The Authoritarian Challenge to Open Science

The European Commission champions the cause for open science, global scientific collaboration and the early sharing of research results, even at the “pre-publication” stage (as with the plans for a European Open Science Cloud).[2] In recent years, funding has been made available beyond Europe through EU programs such as TEMPUS, Asia-Link and the Jean Monnet programs. The spending of the European Union for research and teaching support in Chinese universities has reached millions of euros (Song, 2012). But the EU is not the only funding channel. The picture gets more convoluted if one includes research funding initiatives by European member and non-member states, their funding institutions and private actors in science advocacy.[3] Moreover, embassies and delegations often support local initiatives and divert further funds into the academic sphere.

Global scientific cooperation is frequently presented as the way of the future. In this connection, Wagner et al. (2015, 12) conceive of the possible “shifting of power to some ‘peripheral’ nodes,” but merely interpret it as a chance for a more “efficient collective search” and more productivity. Nations, they write, “must learn to manage and benefit from a network,” which “operate by reciprocity, exchange, incentives, trust, and openness” (ibid, 12). Yet, trust and openness, to say the least, are far from guaranteed conditions in scientific cooperation with authoritarian regimes, which is what the People’s Republic of China (PRC), by any measure, still is. There is an inherent ambiguity in scientific cooperation in such a setting, which framed as a question reads as follows: to what extent can the EU’s science policy be ‘open to the world’ when much of the world is less open and often constituted by authoritarian regimes?

In authoritarian regimes, one might find structures of knowledge production that resemble those in democratic countries: university institutes, think tanks or academies of social sciences. These are often points of contact for scientific cooperation, as is the case with the EU’s science policy regarding China. But the resemblance might be superficial. A quick glance at Vietnam, also (formally) a Communist country, helps express the underlying ambiguities when open science policies meet a more closed authoritarian context. Take the Institute for European Studies in Hanoi, Vietnam, which is very active in research and boasts a series of EU funded research projects. The goals listed on its homepage read much like those of any other centre for European Studies.[4] In stark contrast, the Institute’s function is described on the homepage of the Vietnam Academy of Social Sciences as “researching basic issues of social sciences for countries and organizations in Europe to provide scientific arguments for the Party and State” (italics authors emphasis).[5] The question is: why would European funders be interested in procuring “scientific arguments” to the Vietnamese Party-State? What do “scientific arguments” mean in this context?

Existing literature offers little guidance on this question. Two landmark publications exist today regarding European Studies in Asia – Chirathivat and Lassen (1999); Holland, Jora and Ryan (2008).
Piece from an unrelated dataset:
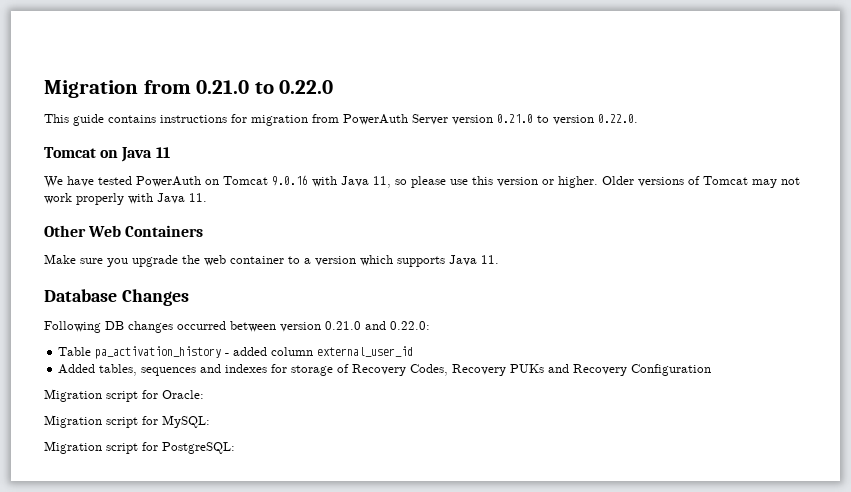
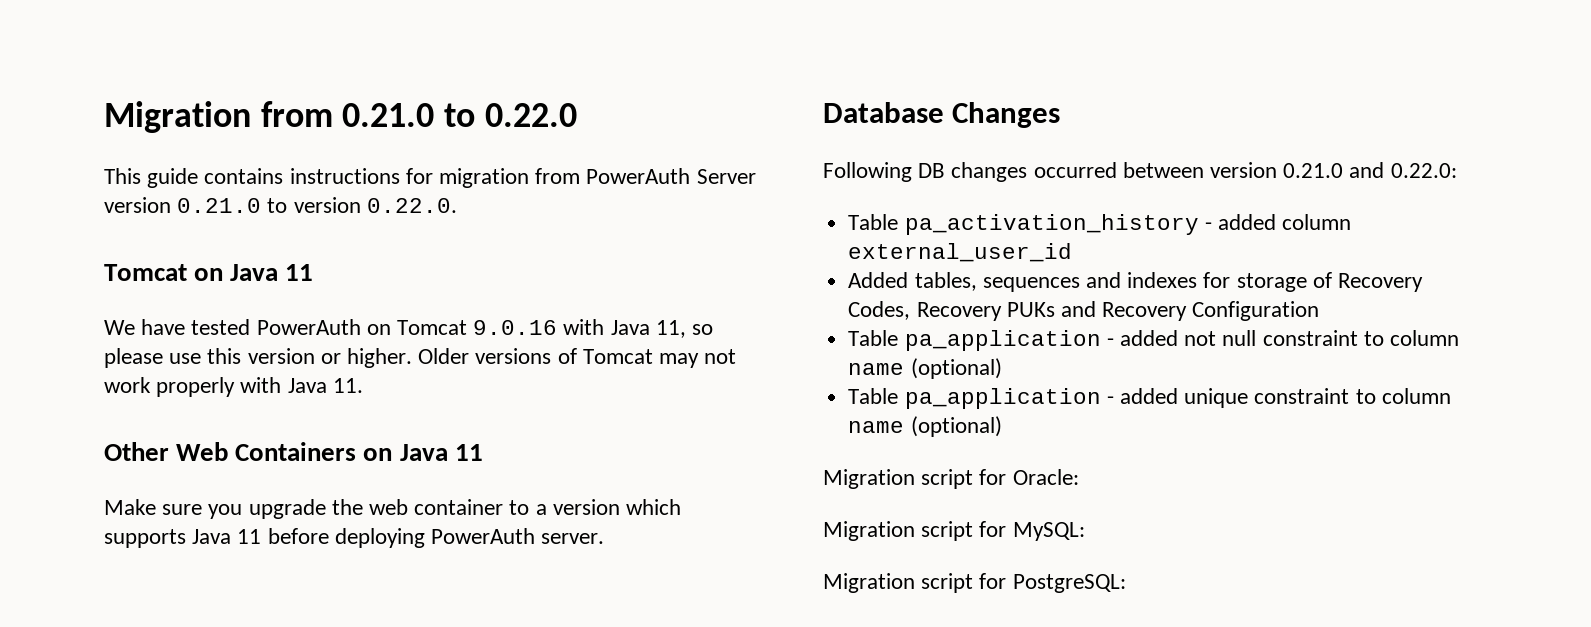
(204, 231) none -> [363,444,483,461] on Java 11
[481,255,499,264] 11. -> [237,528,605,548] 11 before deploying PowerAuth server.
(712, 370) none -> [848,330,1459,351] [848,358,1002,379] [848,388,1451,409] [848,416,1002,437] // Table pa_application - added not null constraint to column name (optional) // Table pa_application - added unique constraint to column name (optional)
These volumes are very useful resources, full of details and reports on specific historical experiences, best current practices and expected future trajectories. This and similar literature that is available shows a tendency to understand the topic of European Studies in Asia largely along the lines of best practices in higher education and Asia-Europe cooperation (Chirathivat and Lassen 1997, 8). Similarly, an interesting EU funded project at the Free University of Brussels that finished in 2018 focused on governance and academic leadership of Chinese and European Universities (LEAD).[6] This is undoubtedly a legitimate and important research focus, but it misses the political dimension. We believe that the political environment should be taken more seriously as a constitutive variable in the attempt to explain and understand the study of Europe in Asia.

We assert that there is an immobility of knowledge regarding the knowledge produced in Asia, which is rooted in the political environment within which researchers and universities operate (Weber and Tarlea, 2018). This knowledge does not easily become publicly available. The study of Europe in Asia is not merely an academic affair, but it involves a complex network of actors, interests and aims. This interplay of actors is perhaps more evident in authoritarian contexts (which explains the focus of our research agenda); but the tension exists to some extents and fashions in democracies too. This means that openness in science is not universally embraced around the world and that governments have incentives not to share their results. Analysing the study of Europe in China provides a text book example for this immobility of knowledge. Think tanks closely linked to different ministries and the Communist Party are important players in Chinese academia, including in European Studies. Their interest is to provide expertise to the government rather than disseminate knowledge more broadly. A good example is the Institute for European Studies at the China Institute of Contemporary International Relations (Zhongguo Xiandai Guoji Guanxi Yanjiuyuan 中国现代国际关系研究院), which apparently is affiliated with the Ministry of State Security and under the supervision of the Central Committee of the Communist Party of China.[7]

 

European Studies with Chinese Characteristics

European Studies as an academic discipline comes in different colours today. In Asia, where the effects of European colonialism continue to be felt and remembered, a broader understanding of European Studies (including the study of European languages, history, philosophy, and cultures) continues to be operative in many places. In China, however, the emphasis is largely on EU Studies. Today, a diverse landscape of European studies exists in China: several professional associations and societies,[8] a host of publications and research outlets and at least two dozen Institutes and Centres for European Studies all around the country.[9]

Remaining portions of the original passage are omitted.